Note: The main purpose of using Ops Manager VM status metrics is for observation and troubleshooting, it is not intended for scaling the environment.
For information about how to identify if there is memory contention indications, refer to Key Performance Indicators.
To further analyze why the memory consumption, follow these steps and commands.
1. Run this command to calculate the used memory in GBs from all running processes:
ps aux | awk 'BEGIN {sum=0} {sum +=$6} END {print sum/1024/1024}'
2. To get the used memory for all Diego Cells, run this command:
bosh -d cf-<ID> ssh diego_cell -c 'ps aux | awk '\''BEGIN {sum=0} {sum +=$6} END {print sum/1024/1024}'\''' | grep -vE 'Unauthorized use is strictly prohibited|is subject to logging and monitoring|Connection to.*closed'
3. The output of these commands provides the sum of used memory by all running processes. Check if used memory is different from the output of this command:
free -g cat /proc/meminfo
If these two values are different, then it is possible that some memory might be used as cache. For vSphere environments ballooning might be in place to verify the value of ballooning on all Diego Cells:
bosh -d cf-ID ssh diego_cell -c 'vmware-toolbox-cmd stat balloon' | grep -vE 'Unauthorized use is strictly prohibited|is subject to logging and monitoring|Connection to.*closed'
4. To verify which process is utilizing the most memory, run this command:
ps aux --sort=-%mem | head
5. For very detailed information about processes and threads, run the following commands to verify the CPU and memory usage of the threads:
ps aux ps axjfww ps -o pid,user,%mem,command ax | sort -b -k3 -r pmap <PID> pmap <PID> | tail -n 1 Now you can also list how much memory is used by multiple processes using their PIDs with pmap as follows: sudo pmap <PID1> <PID2> | grep total
For Diego Cells, the main purpose of them it to run requested applications pushed with Cloud Foundry (CF).
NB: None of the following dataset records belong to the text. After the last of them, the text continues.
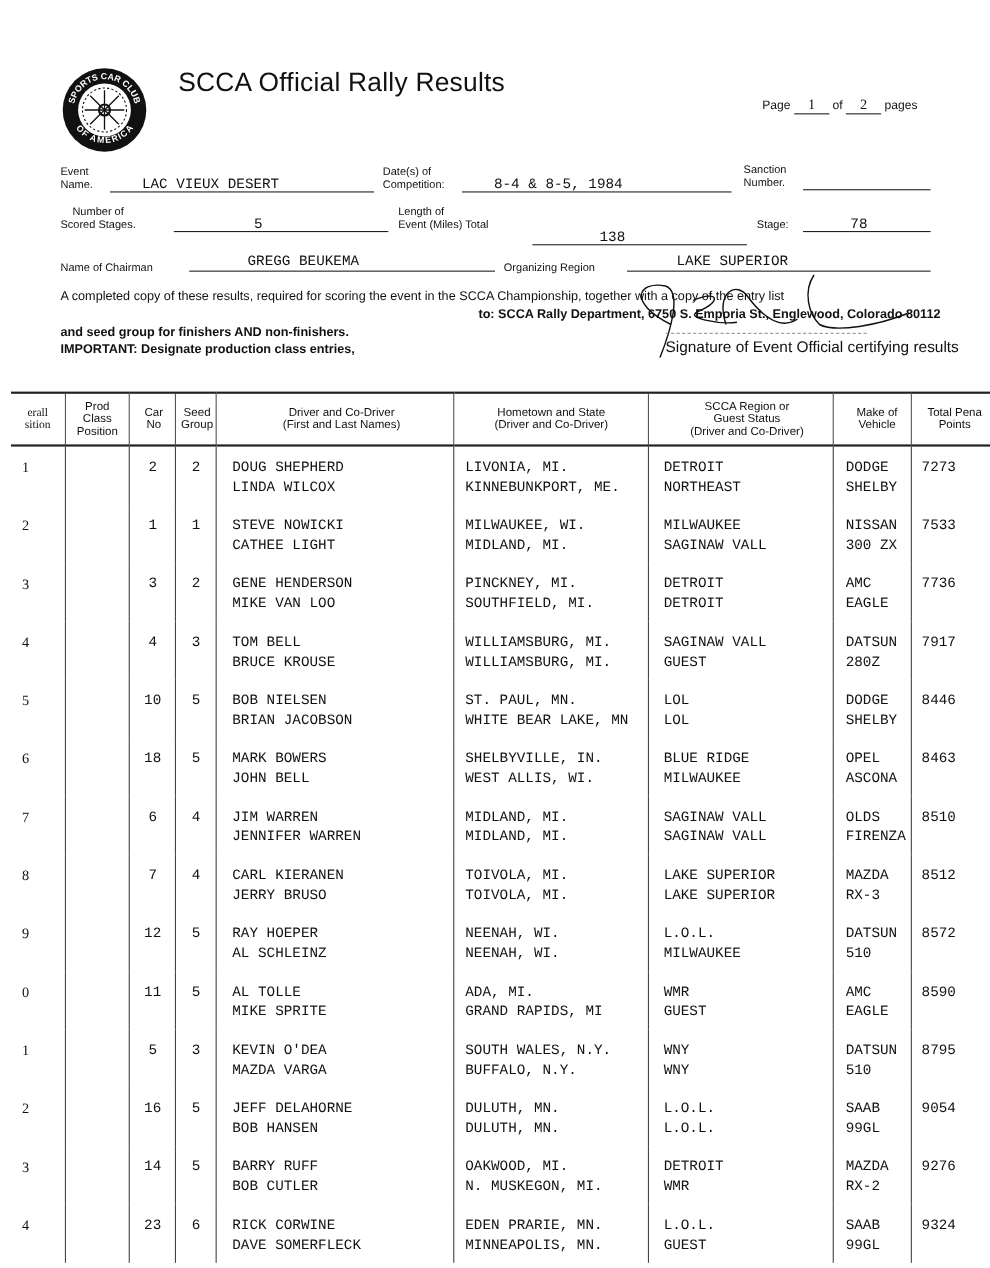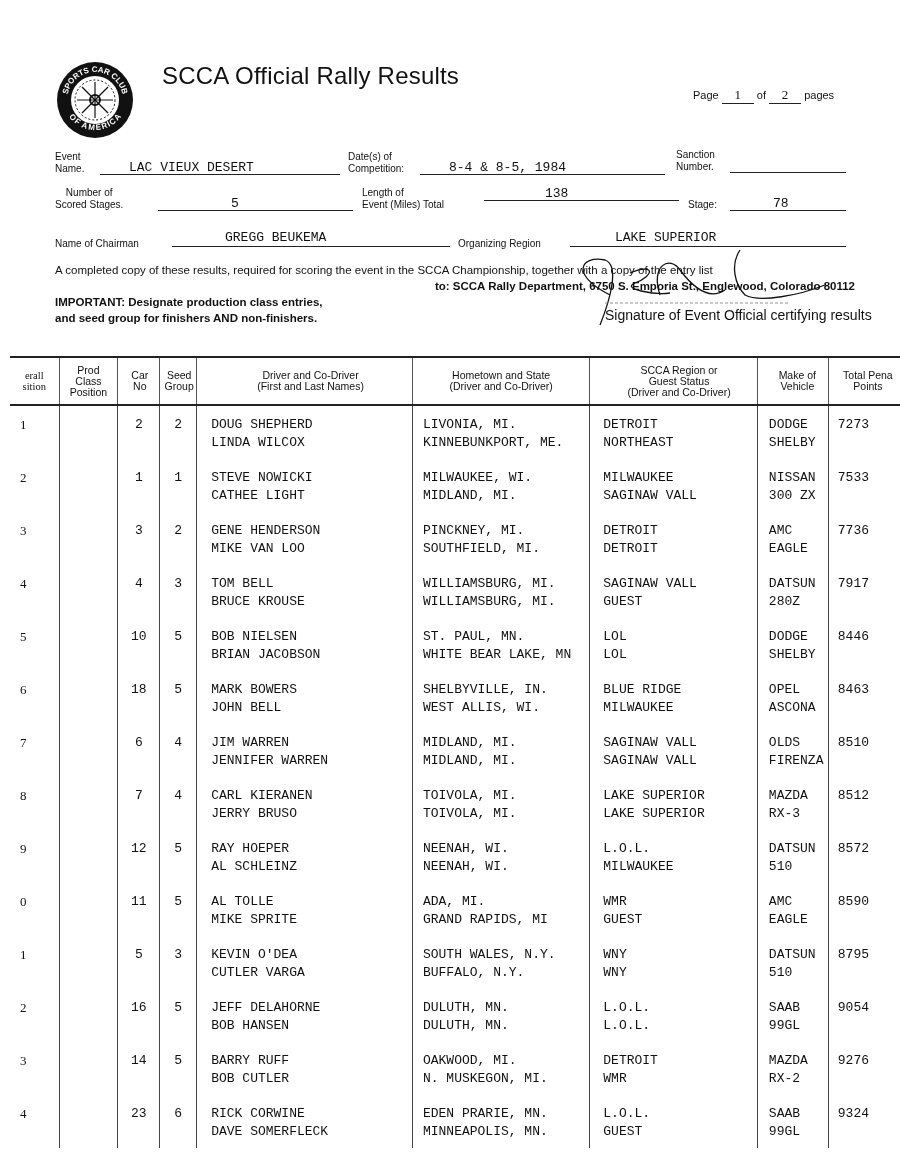"138" div.abs { top: 184px -> 206px }
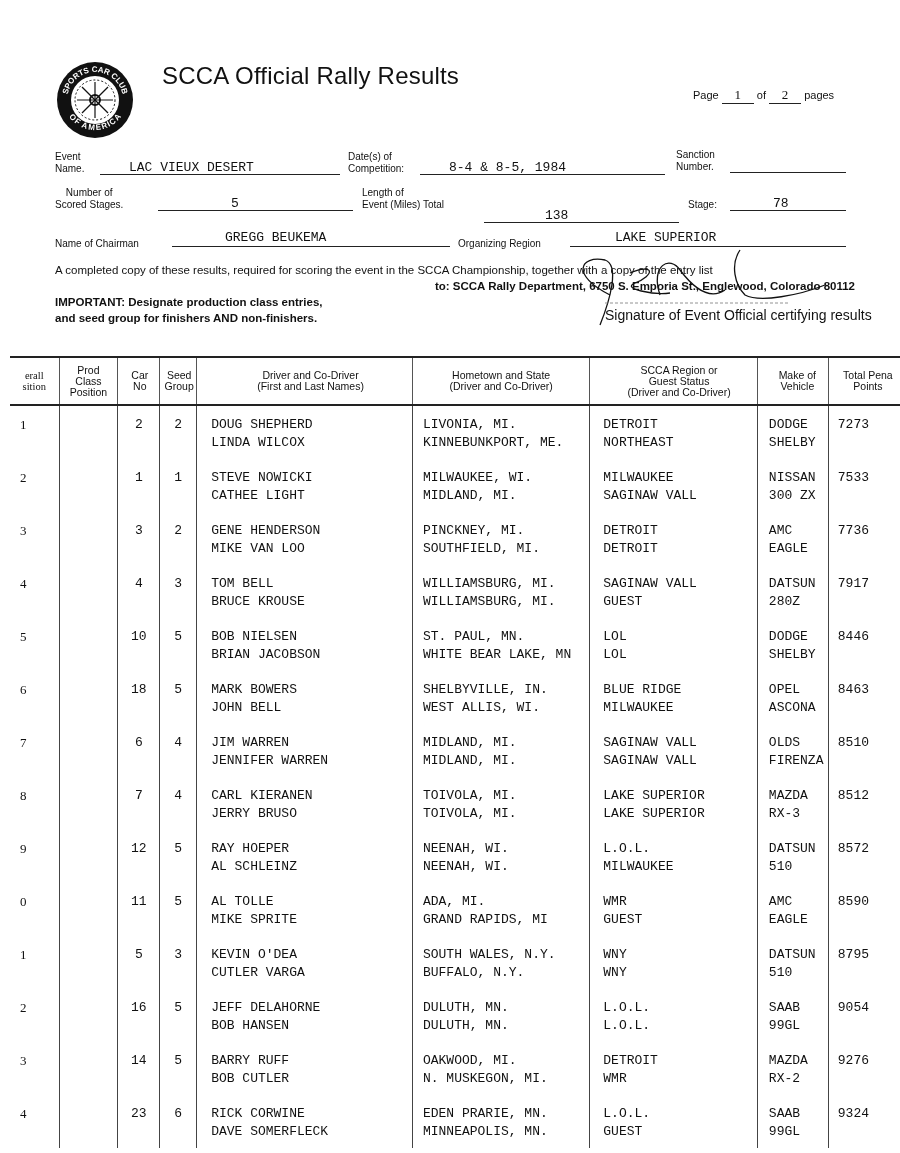"IMPORTANT: Designate production class" div { order: before "and seed group for finishers" -> after "and seed group for finishers" }
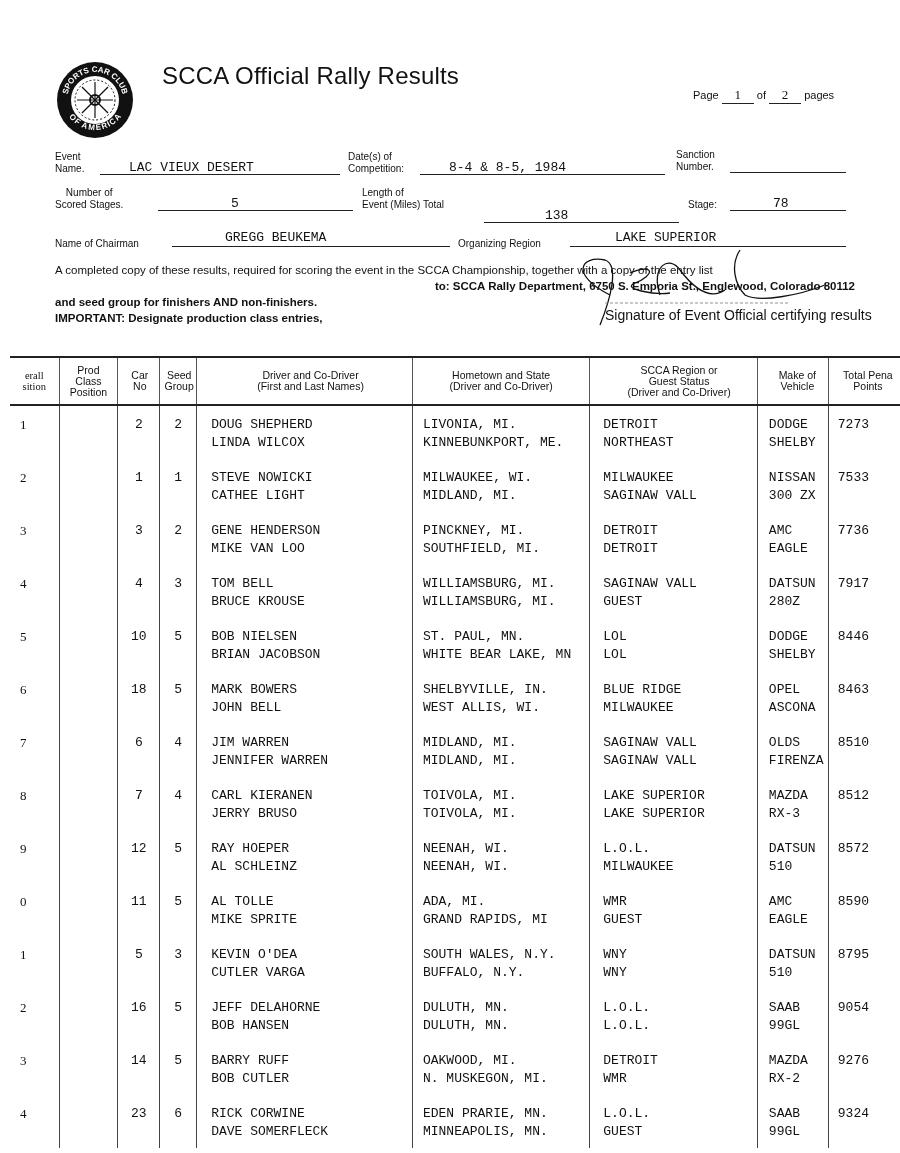"CUTLER VARGA" span.sub { text: CUTLER -> MAZDA }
Without these App processes, the overall memory consumption should be close to only the minimum. However, if the hypervisor needs to reclaim memory due to contention, the IaaS might reclaim the memory by using ballooning method.
Ballooning is a driver, which when triggered by ESXi host memory utilization above 90%, starts requesting memory from the system up to 65% of Memory capacity. When needed the balloon will "POP" releasing the memory and allowing the Hypervisor to reclaim it.
This process is not triggered unless memory contention event is present. Which can leave signs of memory usage even if there is no real process using this memory.